First, the numbers in your example are linearly increasing. Assuming this trend holds, it looks rather obvious that 16 is a better prediction than 6.

More generally, if your sequence is ordered, you can use tools from analysis to tease out dynamics. I recommend the excellent free online book Forecasting: Principles and Practice (2nd ed.) by Athanasopoulos & Hyndman.

If you have any useful predictors, of course you should use these in predicting, whether in a time series context or not.

Whatever tool you use, you will obtain some kind of predictive distribution. If your data is unordered and you have no drivers, you can probably assume that they are iid (independent and identically distributed). In this case, your predictive distribution is the distribution of the data you have already observed itself. In all other cases, you will have some kind of conditional distribution.

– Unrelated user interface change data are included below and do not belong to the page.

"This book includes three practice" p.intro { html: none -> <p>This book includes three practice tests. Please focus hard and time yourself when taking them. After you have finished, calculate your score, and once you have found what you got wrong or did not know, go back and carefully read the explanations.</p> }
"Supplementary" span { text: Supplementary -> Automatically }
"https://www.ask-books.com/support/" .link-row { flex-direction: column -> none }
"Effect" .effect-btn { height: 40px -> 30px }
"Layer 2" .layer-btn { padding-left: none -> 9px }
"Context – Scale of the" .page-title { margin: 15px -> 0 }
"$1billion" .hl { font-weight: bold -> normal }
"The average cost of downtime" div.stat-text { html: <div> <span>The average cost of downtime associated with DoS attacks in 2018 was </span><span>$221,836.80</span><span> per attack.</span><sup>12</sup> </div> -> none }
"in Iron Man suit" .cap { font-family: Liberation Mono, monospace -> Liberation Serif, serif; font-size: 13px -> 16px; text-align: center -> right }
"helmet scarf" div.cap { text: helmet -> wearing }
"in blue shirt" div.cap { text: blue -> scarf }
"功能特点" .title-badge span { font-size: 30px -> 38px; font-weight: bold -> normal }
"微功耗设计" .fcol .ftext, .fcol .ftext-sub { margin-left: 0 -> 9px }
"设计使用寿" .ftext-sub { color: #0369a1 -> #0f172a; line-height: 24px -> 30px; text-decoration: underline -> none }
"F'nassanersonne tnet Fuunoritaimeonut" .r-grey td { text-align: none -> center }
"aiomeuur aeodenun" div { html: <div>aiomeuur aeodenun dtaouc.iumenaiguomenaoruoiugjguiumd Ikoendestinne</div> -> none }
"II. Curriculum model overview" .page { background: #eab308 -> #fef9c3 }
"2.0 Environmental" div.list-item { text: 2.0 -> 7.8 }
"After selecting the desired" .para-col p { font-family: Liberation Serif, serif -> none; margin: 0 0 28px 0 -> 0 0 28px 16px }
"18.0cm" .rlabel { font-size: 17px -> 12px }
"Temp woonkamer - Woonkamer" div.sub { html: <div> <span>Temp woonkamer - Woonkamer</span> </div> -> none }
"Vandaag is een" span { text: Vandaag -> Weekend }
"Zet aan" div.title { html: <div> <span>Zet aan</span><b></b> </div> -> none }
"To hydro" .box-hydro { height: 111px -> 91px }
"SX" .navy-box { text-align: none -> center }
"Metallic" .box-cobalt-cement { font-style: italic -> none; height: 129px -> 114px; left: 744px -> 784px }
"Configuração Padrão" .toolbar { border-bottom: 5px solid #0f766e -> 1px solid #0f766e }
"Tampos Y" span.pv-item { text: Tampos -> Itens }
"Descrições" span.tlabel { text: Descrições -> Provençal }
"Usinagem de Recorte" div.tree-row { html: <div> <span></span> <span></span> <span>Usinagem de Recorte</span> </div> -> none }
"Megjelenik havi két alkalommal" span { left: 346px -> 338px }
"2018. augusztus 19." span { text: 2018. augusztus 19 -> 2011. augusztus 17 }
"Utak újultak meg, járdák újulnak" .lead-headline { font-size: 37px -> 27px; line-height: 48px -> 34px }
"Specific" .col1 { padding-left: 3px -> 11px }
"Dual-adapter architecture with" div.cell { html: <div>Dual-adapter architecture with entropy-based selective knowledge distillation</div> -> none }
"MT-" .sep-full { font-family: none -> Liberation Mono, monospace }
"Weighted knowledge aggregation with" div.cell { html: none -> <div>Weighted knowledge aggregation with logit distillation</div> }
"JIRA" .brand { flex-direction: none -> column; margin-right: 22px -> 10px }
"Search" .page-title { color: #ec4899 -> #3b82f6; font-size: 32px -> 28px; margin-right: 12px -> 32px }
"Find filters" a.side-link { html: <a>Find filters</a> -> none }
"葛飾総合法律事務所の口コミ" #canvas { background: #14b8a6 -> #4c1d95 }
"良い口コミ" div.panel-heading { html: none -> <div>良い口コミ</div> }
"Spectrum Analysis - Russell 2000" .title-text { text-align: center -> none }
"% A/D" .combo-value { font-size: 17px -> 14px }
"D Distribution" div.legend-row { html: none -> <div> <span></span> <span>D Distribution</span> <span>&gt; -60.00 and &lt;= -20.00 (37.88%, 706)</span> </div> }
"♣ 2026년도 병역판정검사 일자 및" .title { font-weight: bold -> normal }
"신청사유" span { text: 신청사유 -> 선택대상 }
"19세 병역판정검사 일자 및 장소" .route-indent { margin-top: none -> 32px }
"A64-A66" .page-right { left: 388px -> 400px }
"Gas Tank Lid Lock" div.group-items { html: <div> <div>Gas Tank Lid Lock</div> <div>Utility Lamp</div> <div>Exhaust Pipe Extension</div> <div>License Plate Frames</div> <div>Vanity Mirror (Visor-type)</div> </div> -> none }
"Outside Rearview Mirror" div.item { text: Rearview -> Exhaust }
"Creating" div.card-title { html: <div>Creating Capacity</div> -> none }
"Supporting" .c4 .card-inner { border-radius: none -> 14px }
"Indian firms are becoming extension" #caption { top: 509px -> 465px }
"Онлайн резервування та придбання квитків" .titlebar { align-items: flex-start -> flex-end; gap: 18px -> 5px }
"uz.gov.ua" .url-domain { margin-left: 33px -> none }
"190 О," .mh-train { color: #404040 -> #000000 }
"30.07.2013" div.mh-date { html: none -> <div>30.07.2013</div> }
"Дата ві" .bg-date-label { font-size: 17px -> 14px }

A single number prediction is then a one number summary of such a distribution. The optimal point prediction will depend on this distribution - but also on your loss function or error measure (e.g., Kolassa, 2020, IJF). In other words, you will need to think about what constitutes a "good" forecast. So, if you have no dynamics or structure in your data and use its observed distribution as the predictive distribution:

  • If your loss function is the mean squared error, use the mean of the data.
  • If it is the mean absolute error, then use the median.
  • If your loss function is 0 if your prediction hits exactly and 1 otherwise, use the most frequent value (i.e., the mode of the distribution).

More information can be found at Mean absolute error OR root mean squared error? and at Why does minimizing the MAE lead to forecasting the median and not the mean?